▶ _RECORD EXCERPTS_:
———

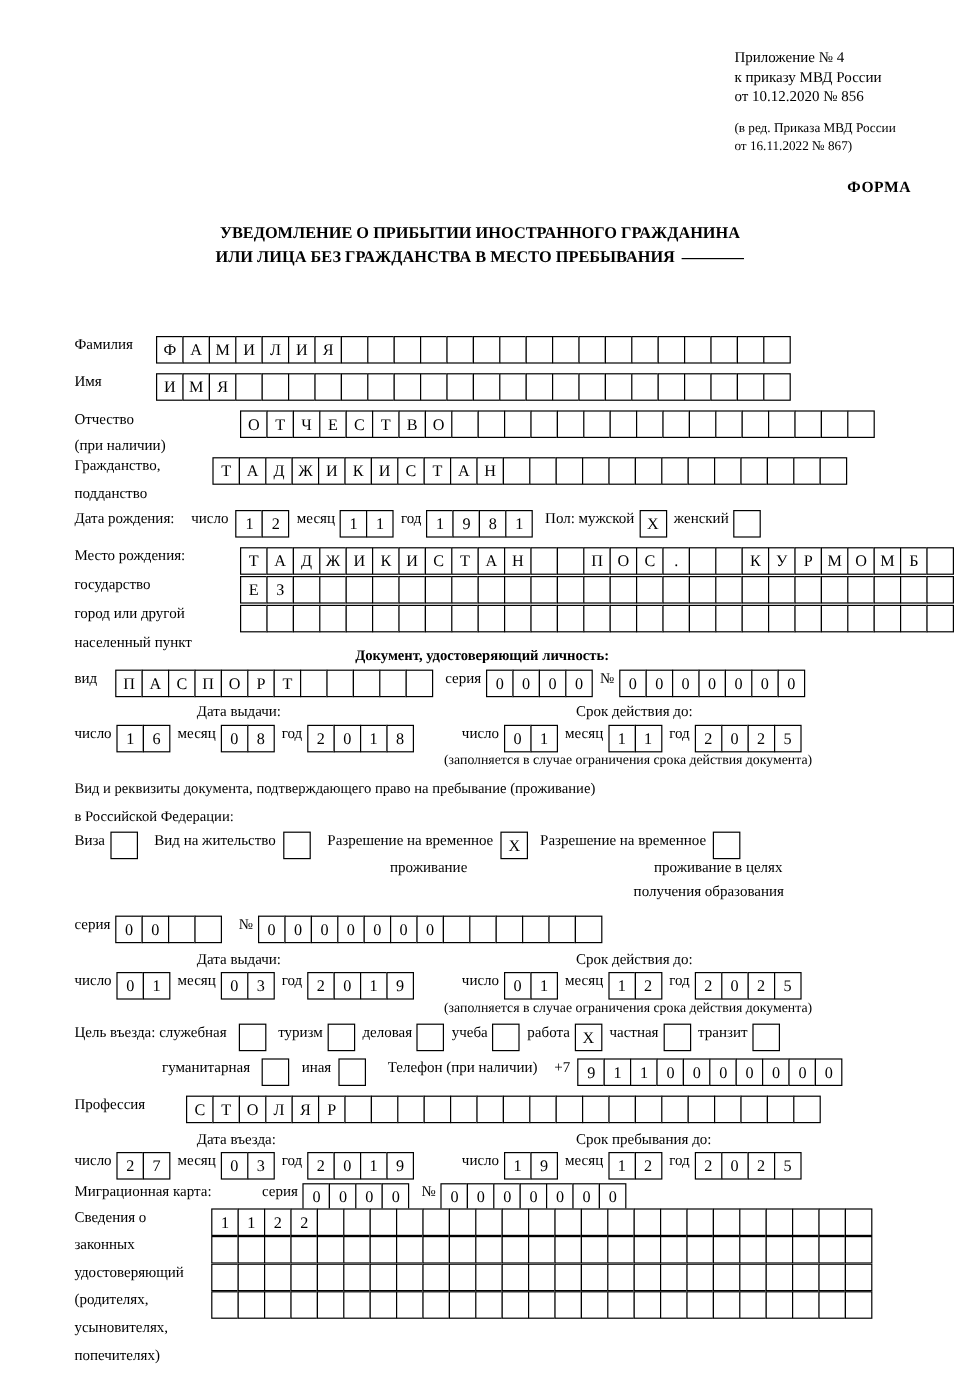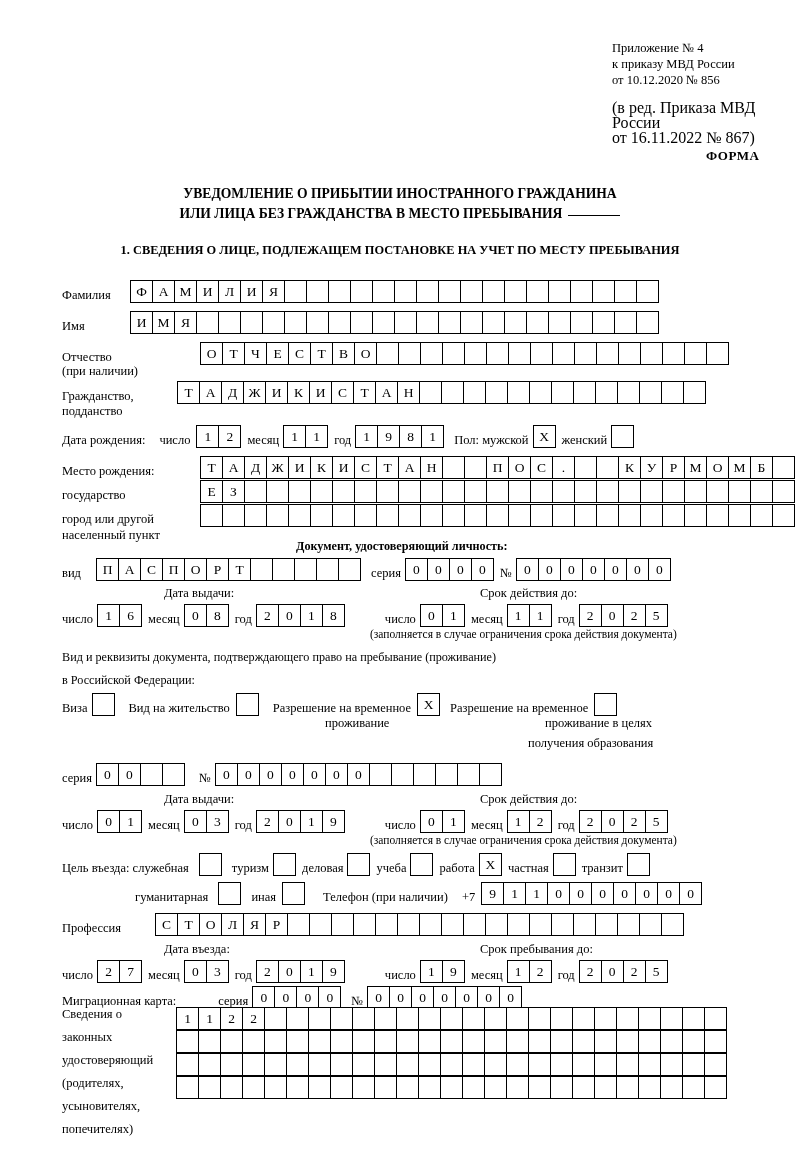--- a/index.html
+++ b/index.html
@@ -16,21 +16,21 @@
     padding:0;
     border-radius:15px;
   }
   
   .hdr{
     position:absolute;
     left:612px;top:40px;
     font-size:12.5px;
     line-height:16px;
   }
-  .hdr .sub{margin-top:12px;font-size:16px;line-height:15px;}
+  .hdr .sub{margin-top:12px;font-size:11px;line-height:15px;}
   .forma{
     position:absolute;
     left:706px;top:148px;
     font-weight:bold;
     font-size:13px;
     letter-spacing:.5px;
   }
   .title{
     position:absolute;
     left:0;top:184px;width:800px;
@@ -57,21 +57,21 @@
     margin-left:-1px;
     box-sizing:border-box;
     text-align:center;
     font-size:13.5px;
     line-height:21px;
     font-family:"Liberation Serif", serif;
     background:#fff;
   }
   .bx.first{margin-left:0;}
   .ctr{text-align:center;}
-  .flexrow{display:flex;align-items:flex-end;}
+  .flexrow{display:flex;align-items:flex-start;}
   .flexrow > *{flex:none;}
   .gap4{margin-left:4px;}
   .gap6{margin-left:6px;}
   .gap10{margin-left:10px;}
   .gap14{margin-left:14px;}
   .gap18{margin-left:18px;}
   .note{font-size:11.5px;}
   .bold{font-weight:bold;}
   .cap{font-size:12.2px;}
 </style>
@@ -88,21 +88,20 @@
     <div class="sub" style="margin-top:0">от 16.11.2022 № 867)</div>
   </div>
 
   <div class="forma">ФОРМА</div>
 
   <div class="title">
     <div>УВЕДОМЛЕНИЕ О ПРИБЫТИИ ИНОСТРАННОГО ГРАЖДАНИНА</div>
     <div><span>ИЛИ ЛИЦА БЕЗ ГРАЖДАНСТВА В МЕСТО ПРЕБЫВАНИЯ</span><span class="ln"></span></div>
   </div>
 
-  <div class="section1">1. СВЕДЕНИЯ О ЛИЦЕ, ПОДЛЕЖАЩЕМ ПОСТАНОВКЕ НА УЧЕТ ПО МЕСТУ ПРЕБЫВАНИЯ</div>
 
   <div class="row flexrow" style="left:62px;top:280px;">
     <div class="lbl" style="width:68px">Фамилия</div>
     <div class="boxes">
         <span class="bx first">Ф</span>
         <span class="bx">А</span>
         <span class="bx">М</span>
         <span class="bx">И</span>
         <span class="bx">Л</span>
         <span class="bx">И</span>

———

▶ _EXERCISE DIRECTIONS_: Print every entry exactly. Pictures are not part of the copy.

▶ _SOLUTION FOR THIS EXERCISE_:
--- a/index.html
+++ b/index.html
@@ -16,21 +16,21 @@
     padding:0;
     border-radius:15px;
   }
   
   .hdr{
     position:absolute;
     left:612px;top:40px;
     font-size:12.5px;
     line-height:16px;
   }
-  .hdr .sub{margin-top:12px;font-size:16px;line-height:15px;}
+  .hdr .sub{margin-top:12px;font-size:11px;line-height:15px;}
   .forma{
     position:absolute;
     left:706px;top:148px;
     font-weight:bold;
     font-size:13px;
     letter-spacing:.5px;
   }
   .title{
     position:absolute;
     left:0;top:184px;width:800px;
@@ -57,21 +57,21 @@
     margin-left:-1px;
     box-sizing:border-box;
     text-align:center;
     font-size:13.5px;
     line-height:21px;
     font-family:"Liberation Serif", serif;
     background:#fff;
   }
   .bx.first{margin-left:0;}
   .ctr{text-align:center;}
-  .flexrow{display:flex;align-items:flex-end;}
+  .flexrow{display:flex;align-items:flex-start;}
   .flexrow > *{flex:none;}
   .gap4{margin-left:4px;}
   .gap6{margin-left:6px;}
   .gap10{margin-left:10px;}
   .gap14{margin-left:14px;}
   .gap18{margin-left:18px;}
   .note{font-size:11.5px;}
   .bold{font-weight:bold;}
   .cap{font-size:12.2px;}
 </style>
@@ -88,21 +88,20 @@
     <div class="sub" style="margin-top:0">от 16.11.2022 № 867)</div>
   </div>
 
   <div class="forma">ФОРМА</div>
 
   <div class="title">
     <div>УВЕДОМЛЕНИЕ О ПРИБЫТИИ ИНОСТРАННОГО ГРАЖДАНИНА</div>
     <div><span>ИЛИ ЛИЦА БЕЗ ГРАЖДАНСТВА В МЕСТО ПРЕБЫВАНИЯ</span><span class="ln"></span></div>
   </div>
 
-  <div class="section1">1. СВЕДЕНИЯ О ЛИЦЕ, ПОДЛЕЖАЩЕМ ПОСТАНОВКЕ НА УЧЕТ ПО МЕСТУ ПРЕБЫВАНИЯ</div>
 
   <div class="row flexrow" style="left:62px;top:280px;">
     <div class="lbl" style="width:68px">Фамилия</div>
     <div class="boxes">
         <span class="bx first">Ф</span>
         <span class="bx">А</span>
         <span class="bx">М</span>
         <span class="bx">И</span>
         <span class="bx">Л</span>
         <span class="bx">И</span>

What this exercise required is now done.